"Monks, [likewise] before I attained supreme Enlightenment, while I was still a Bodhisatta, the thought occurred to me: 'This world, alas, has fallen into sore distress. There is being born, growing old, dying, passing over and being reborn. But from all this suffering, from decay and death, no way of release is apparent. Surely there must be some way of release discoverable from this suffering, this decay-and-death.'
"Then, monks, this thought occurred to me 'What being present does decay-and-death come to be? What conditions decay-and-death?' Then, monks, as I considered this thoroughly, the insight and comprehension dawned on me: 'Birth being present, death-and-decay comes to be; decay-and-death is conditioned by birth.' Then the thought occurred to me: 'What being present does birth come to be? What conditions birth?... becoming... grasping... craving... feeling... contact... the six sense-bases... name-form... consciousness... (kamma-) formations?...' Then, as I considered this thoroughly, the insight and comprehension dawned on me: 'Ignorance being present the formations come to be; the formations are conditioned by ignorance.' And so we have it like this: 'Conditioned by ignorance are the formations, conditioned by the formations is consciousness... So there comes about the arising of this entire mass of suffering.'
"'Arising, arising!' — At this thought, monks, there arose in me, concerning things unheard of before, vision, knowledge, understanding, light.
"Then, monks, the thought occurred to me: 'By the absence of what does decay-and-death not come to be?' Then, monks, as I considered this thoroughly, the insight and comprehension dawned on me: 'In the absence of birth, decay-and-death does not come to be; from the ceasing of birth comes the ceasing of decay-and-death... becoming... grasping... craving... feeling... contact... the six sense-bases... name-form... consciousness... the formations... by the ceasing of ignorance comes the ceasing of the formations... So comes about the cessation of this entire mass of suffering.'
"'Cessation, cessation!' — At this thought, monks, there arose in me, concerning things unheard of before, vision, knowledge, understanding, light."
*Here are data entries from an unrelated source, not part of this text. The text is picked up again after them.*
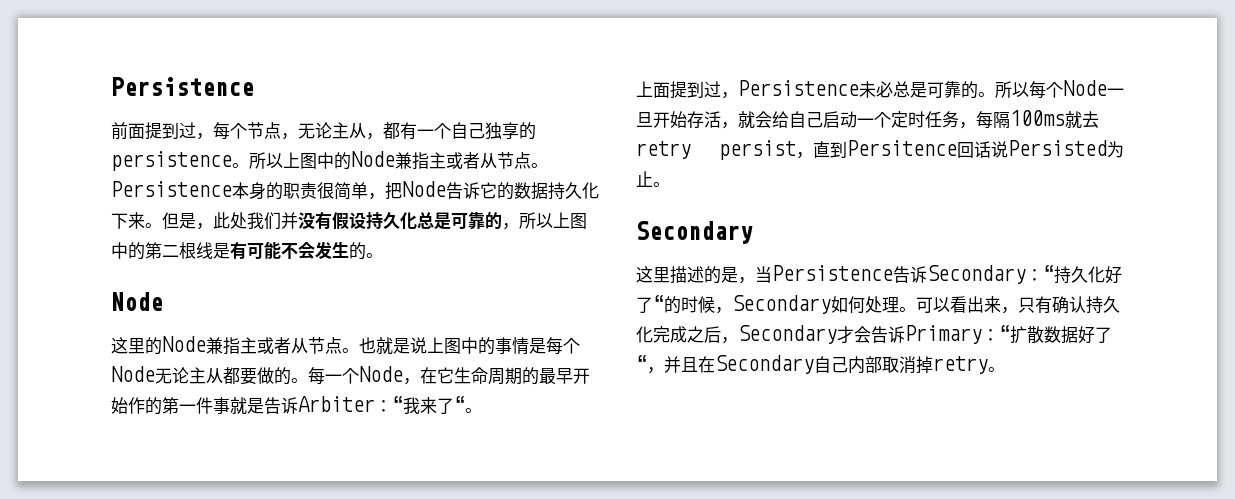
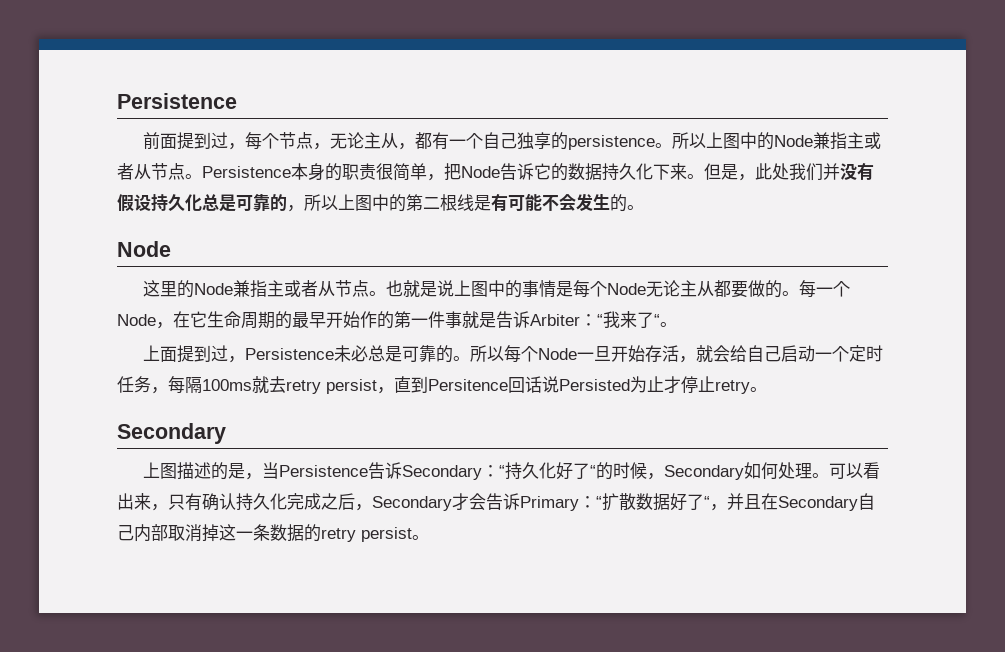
(653, 179) none -> [664,376,750,394] 才停止retry
[636,266,670,283] 这里 -> [143,462,178,479] 上图
[933,356,988,374] retry -> [219,524,412,542] 这一条数据的retry persist

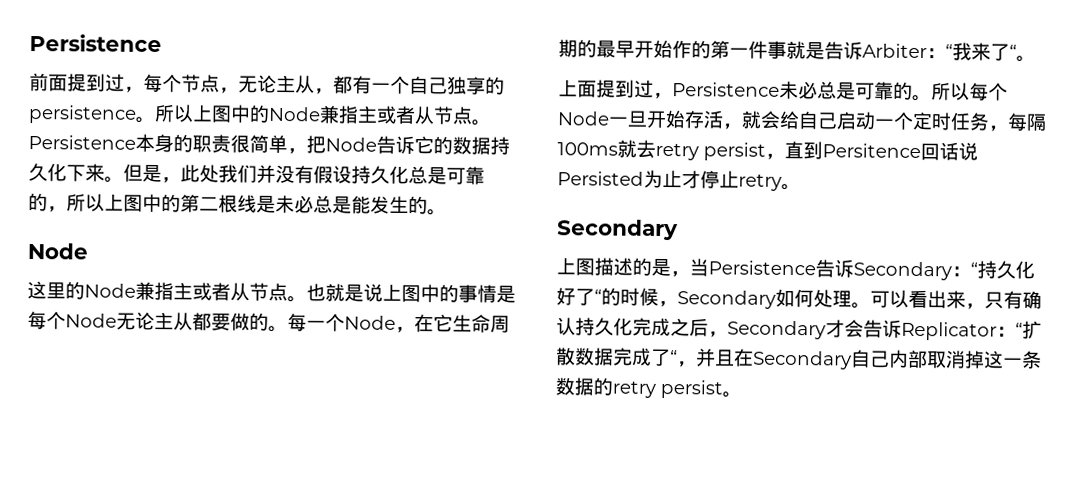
[491,193,576,211] 有可能不会 -> [275,194,371,214] 未必总是能
[520,496,579,511] Primary -> [901,321,997,341] Replicator
[670,493,687,511] 好 -> [613,347,652,366] 完成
- Sakyamuni. The designation is found here only in the superscription, and is rare in the Pali Canon (Childers in his dictionary deprecates its use in Western writings), though later frequently used in Mahaayaana writings to distinguish the Buddha Gotama (Sanskrit Gautama) from other Buddhas there referred to. Here too, other Buddhas have just been mentioned (see n. 2).
- Preceding sections have told the same story about Gotama's predecessors, the Buddhas Vipassii, Sikhii, Vessabhu, Kakusandha, Ko.naagamma, and Kassapa. All those who attain Buddhahood are assumed to undergo the same basic experiences, at immense intervals of time.
- This term, in Theravaada Buddhism, is applied to one who is on his way to becoming a Buddha, thus normally to Gotama before his enlightenment (but also to the previous Buddhas mentioned in n. 2, before their enlightenment). The more famous Sanskrit term Bodhi-sattva means literally "Enlightenment-Being." It may however be a false Sanskritization for Bodhi-sakta (which would also be Bodhi-satta in Pali) "one who is attached to or desires to gain Enlightenment." See relevant article in EB [Encyclopaedia of Buddhism, Colombo 1961], and Har Dayal, The Bodhisattva Doctrine in Buddhist Sanskrit Literature, London 1932. For an instance of Mahaayaana influence on the Theravaada commentarial tradition see also Bhikkhu Bodhi, The All-Embracing Net of Views (BPS 1978), pp. 49f, 254-330.
- Yoniso manasikaaraa: a frequent expression. Yoni (lit. "womb") means "source, foundation," etc. The modern idiom might be "investigation in depth."
- Sankhaaras, i.e., wholesome or unwholesome volitional activities of body, speech or mind (see BD [Buddhist Dictionary, by Ven. Nyaa.natiloka (2nd ed. by Ven. Nyaa.naponika, Colombo 1972)] s. v. sankhaara (I) 1.)
- Cakkhu: lit. "eye." "Knowledge with the sense of vision" (SA [Sa.myutta Nikaaya A.t.thakathaa (commentary)]).
- Ñaa.na: "As meaning what is known" (SA).
- Paññaa: "wisdom." As meaning "penetration" (SA).